За столом двое: женщина в засаленном домашнем халате и тапочках, еще не старая, но довольно потрепанная, и интеллигентного вида пожилой мужчина в очках. На нем серый костюм классического покроя, слегка помятая синяя полосатая рубаха и серый в полоску галстук, на ногах валенки с калошами. Оба, мягко выражаясь, в нетрезвом состоянии. На столе початая поллитровка с какой-то мутной субстанцией, а рядом еще одна – полная. В суповой тарелке порезанные с полкило зельца, с полбуханки черного хлеба и головка лука. Перед тарелкой, прямо на столешнице, горка шоколадных конфет «Аленушка» производства московской фабрики «Красный Октябрь».
– Все-таки козлина этот Меченый! – отправляя прямо на пол докуренную до бумажной гильзы беломорину, воскликнула в сердцах дама. – Своих партейцев дрючь, как твоей душе угодно, на то оне и партейцы – комуняки, значица, а нас, простой народ, не замай! Ишь чего удумал, сволочь, сухой закон! Вот же падла говорливая! Послушать, так везде у него «процесс пошел», а на поверку… – Женщина затянула немелодично: – Тиха-а в лесу, тока не спя-ять дрозды, завтра дрозды получать… – Прервав песню на самом интересном месте, она посмотрела на задумавшегося о чем-то собутыльника. – Митрич, ты чего это размечтамшись? А ну-ка не сачкуй, наливай! Седни у нас с тобой эвон какой замечательный улов: штук сто «чебурашек» и полста водочных пузырей.
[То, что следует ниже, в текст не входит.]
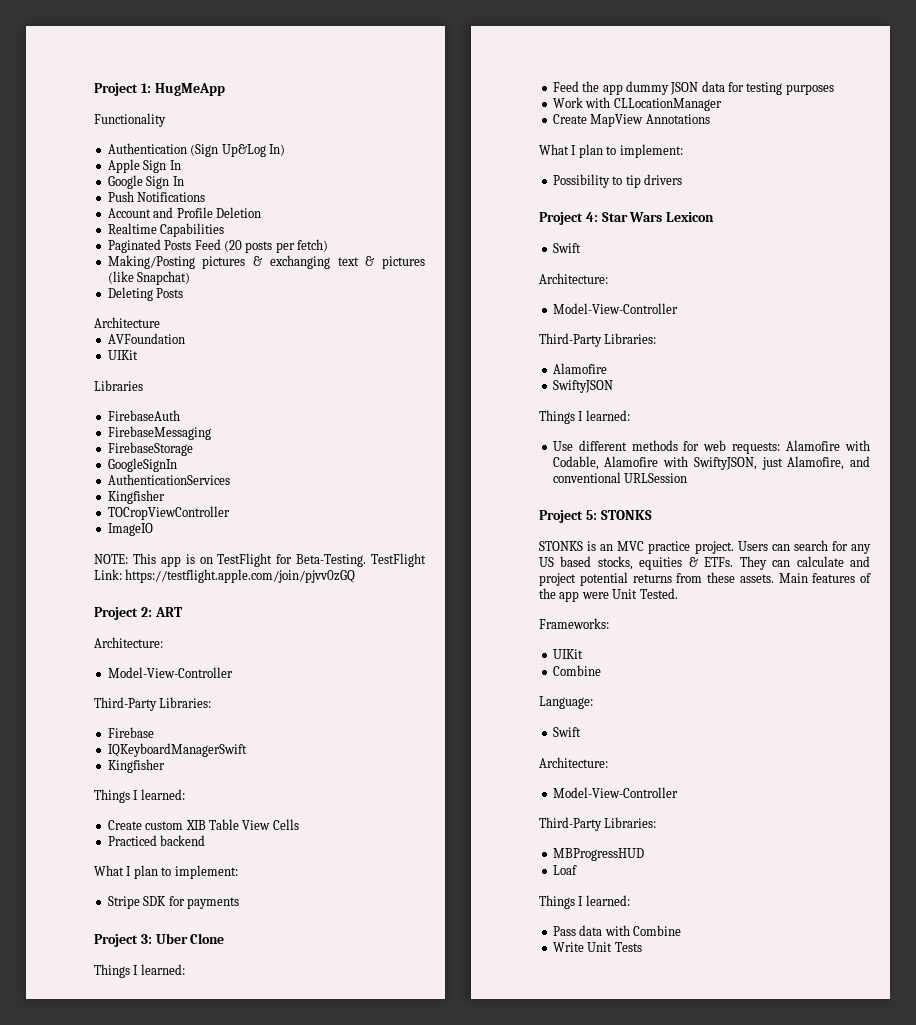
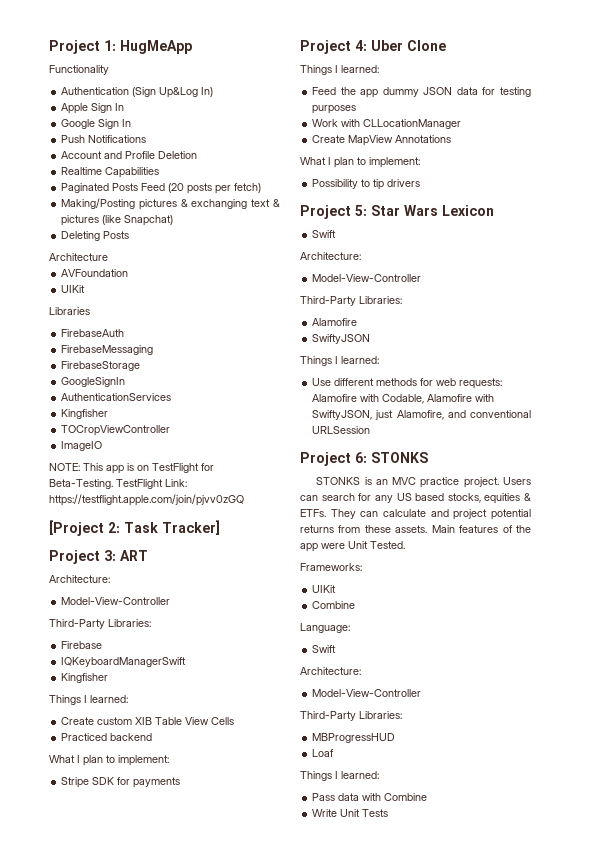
- Project 2: ART
+ [Project 2: Task Tracker]
+ Project 3: ART
- Project 3: Uber Clone
+ Project 4: Uber Clone
- Project 4: Star Wars Lexicon
+ Project 5: Star Wars Lexicon
- Project 5: STONKS
+ Project 6: STONKS

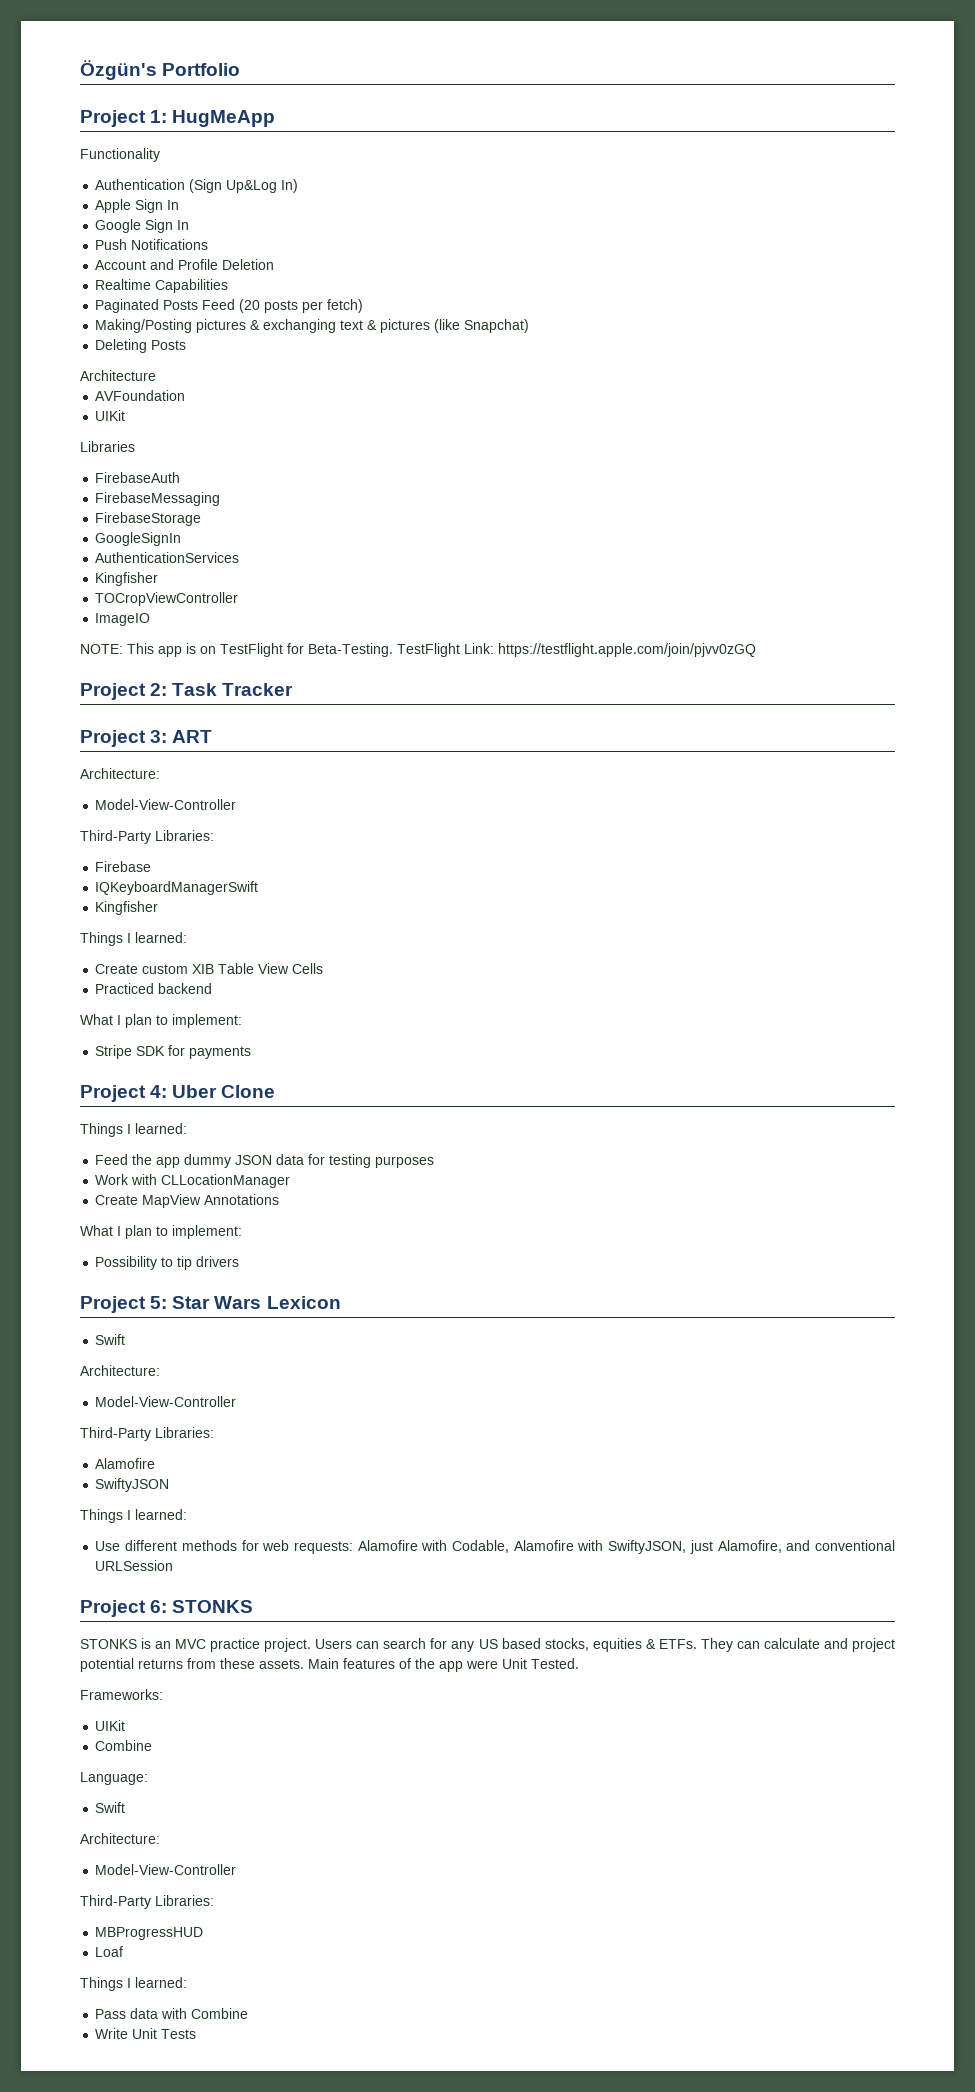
+ Özgün's Portfolio
- [Project 2: Task Tracker]
+ Project 2: Task Tracker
Жаль, из-под шампанского перестали принимать. Все равно, считай, пятнарик заработали. Завтрева оттащим и сдадим оптом Зинаиде, будет на что опохмелиться. Пятнадцать рублев, – благоговейно повторила она, возведя очи к потолку, затем вновь воззрилась на собутыльника и не без язвинки в голосе спросила: – Вот скажи-ка мне, Митрич, много ты зарабатывал на своих бабочках в своем университете, ентомолаг несчастный?
Вопрос вывел мужчину из ступора. Он сосредоточил взгляд своих водянистых глаз на собеседнице и, покачав головой, ответствовал:
– Вы, Варвара Павловна, зря ехидничаете. Мы, энтомологи, великую пользу государству приносим. Без нас и урожая бы никакого не было. А что касается вашего покорного слуги, уважаемая, так меня еще пять лет назад звали в Йельский университет, прочитать курс лекций по прямокрылым…
– Ага, зерно в Канаде покупаем, а свое моль съедает, зато по полной программе получаем лапшу на уши кажинный раз про знатных комбайнеров, урожай без потерь и закрома Родины. А где они, эти закрома, коль водку уже не из чего делать и ваще на прилавках шаром покати – жрать нечего?! Все Горбач проклятый профукал. Похоже, капиталюги хорошо ему отстегнули, эвон Райка в каких одежках щеголяет! – не сдержала праведного гнева Варвара Павловна. Затем примирительно сказала: – Ладно, Митрич, не ерепенься и не лезь в бутылку, а свою байку про то, как тебя хотели в Америку забрать, расскажешь кому-нибудь еще. Прохвессор ты наш! Луче наливай-ка по граммульке. Оно хоть и поганая самогня у Кузьмовны, но ничего крепше «буратины» или крем-содовой нонече окрест не сыскать.
После того как мужчина выполнил просьбу дамы, оба подняли стаканы, чокнулись и дружно влили в закаленные глотки мутное пойло.